DATASET:
——
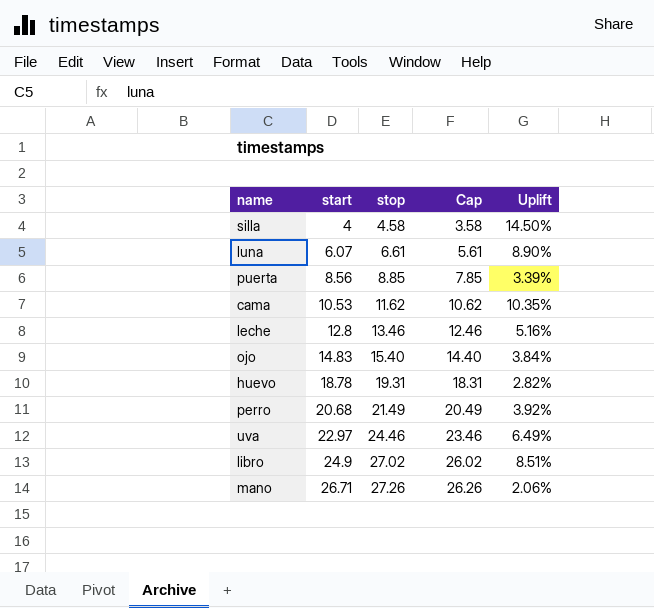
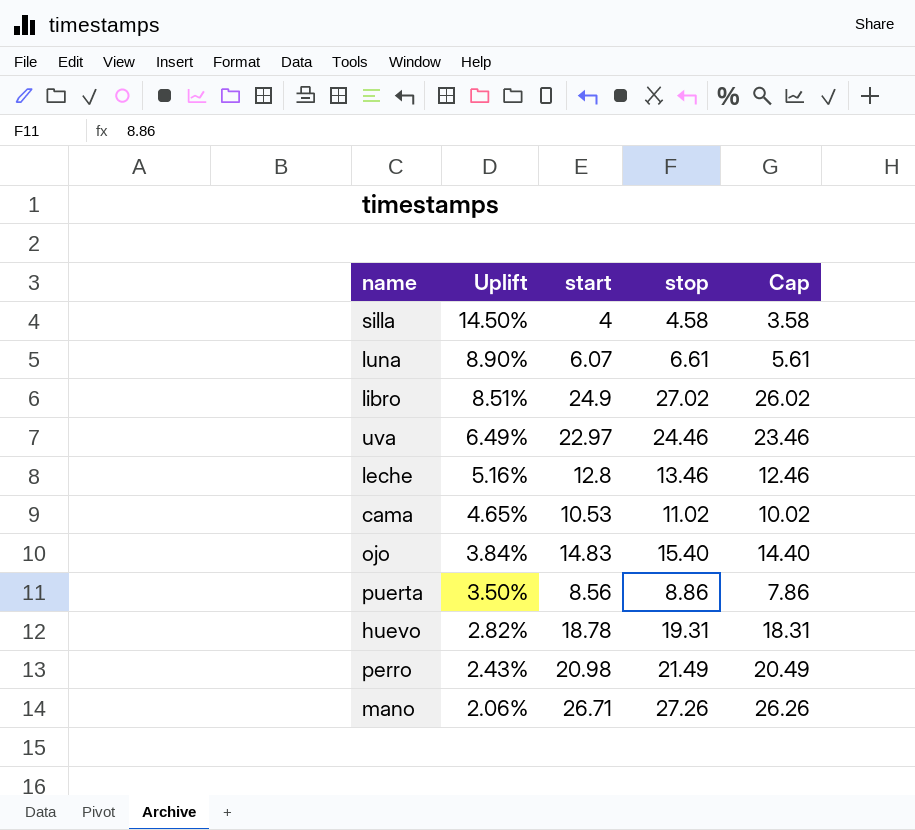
row order: start ascending -> Uplift descending
column Uplift | position: 5 -> 2
cama | Uplift: 10.35% -> 4.65%
cama | stop: 11.62 -> 11.02
cama | Cap: 10.62 -> 10.02
puerta | Uplift: 3.39% -> 3.50%
puerta | stop: 8.85 -> 8.86
puerta | Cap: 7.85 -> 7.86
perro | Uplift: 3.92% -> 2.43%
perro | start: 20.68 -> 20.98

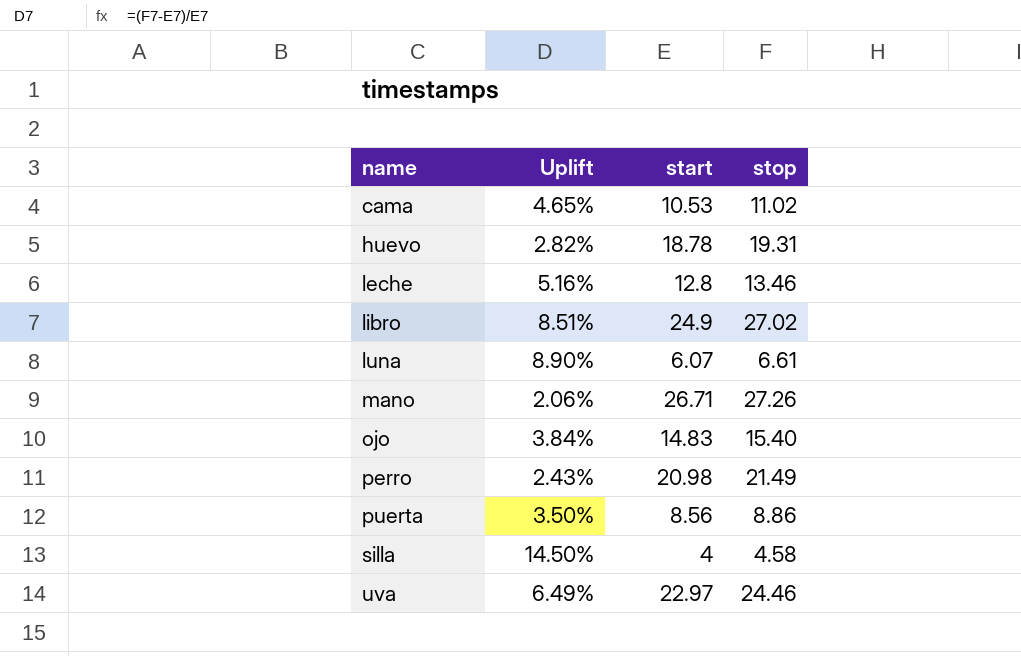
row order: Uplift descending -> name ascending
column Cap | formula: [stop] - 1 -> none

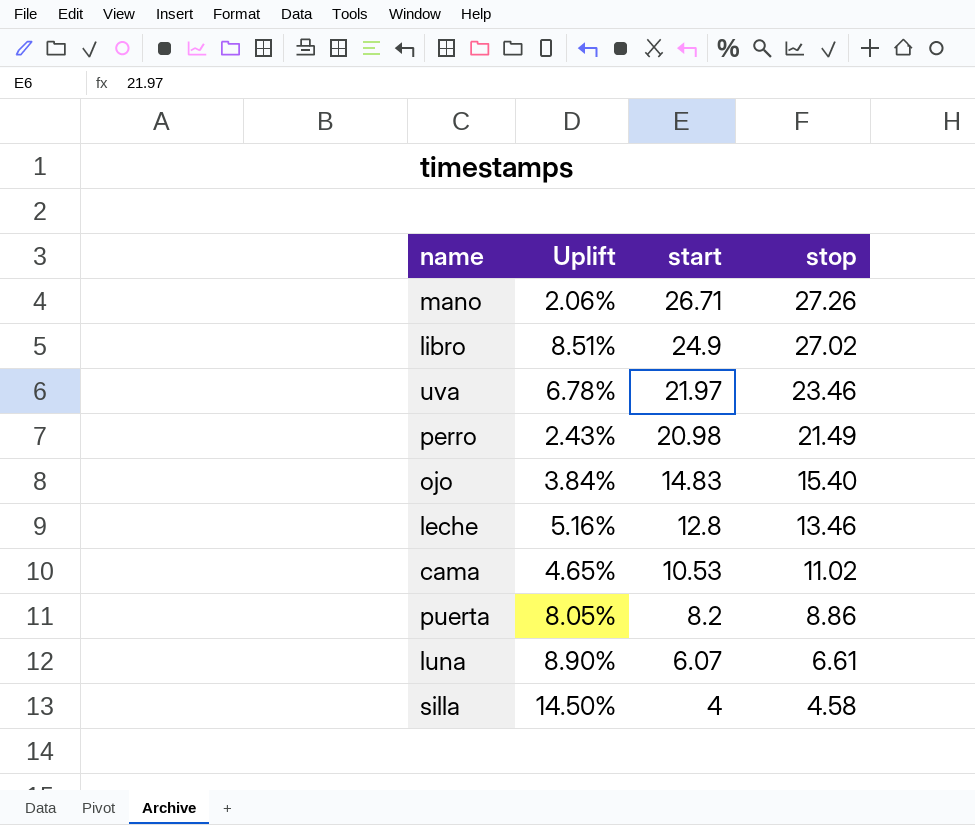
row order: name ascending -> start descending
row huevo: 2.82% | 18.78 | 19.31 -> none
uva | Uplift: 6.49% -> 6.78%
uva | start: 22.97 -> 21.97
uva | stop: 24.46 -> 23.46
puerta | Uplift: 3.50% -> 8.05%
puerta | start: 8.56 -> 8.2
——
Return the lines containing "start", taking each one from the listing.

WRITTEN SOLUTION:
row order: start ascending -> Uplift descending
perro | start: 20.68 -> 20.98
row order: name ascending -> start descending
uva | start: 22.97 -> 21.97
puerta | start: 8.56 -> 8.2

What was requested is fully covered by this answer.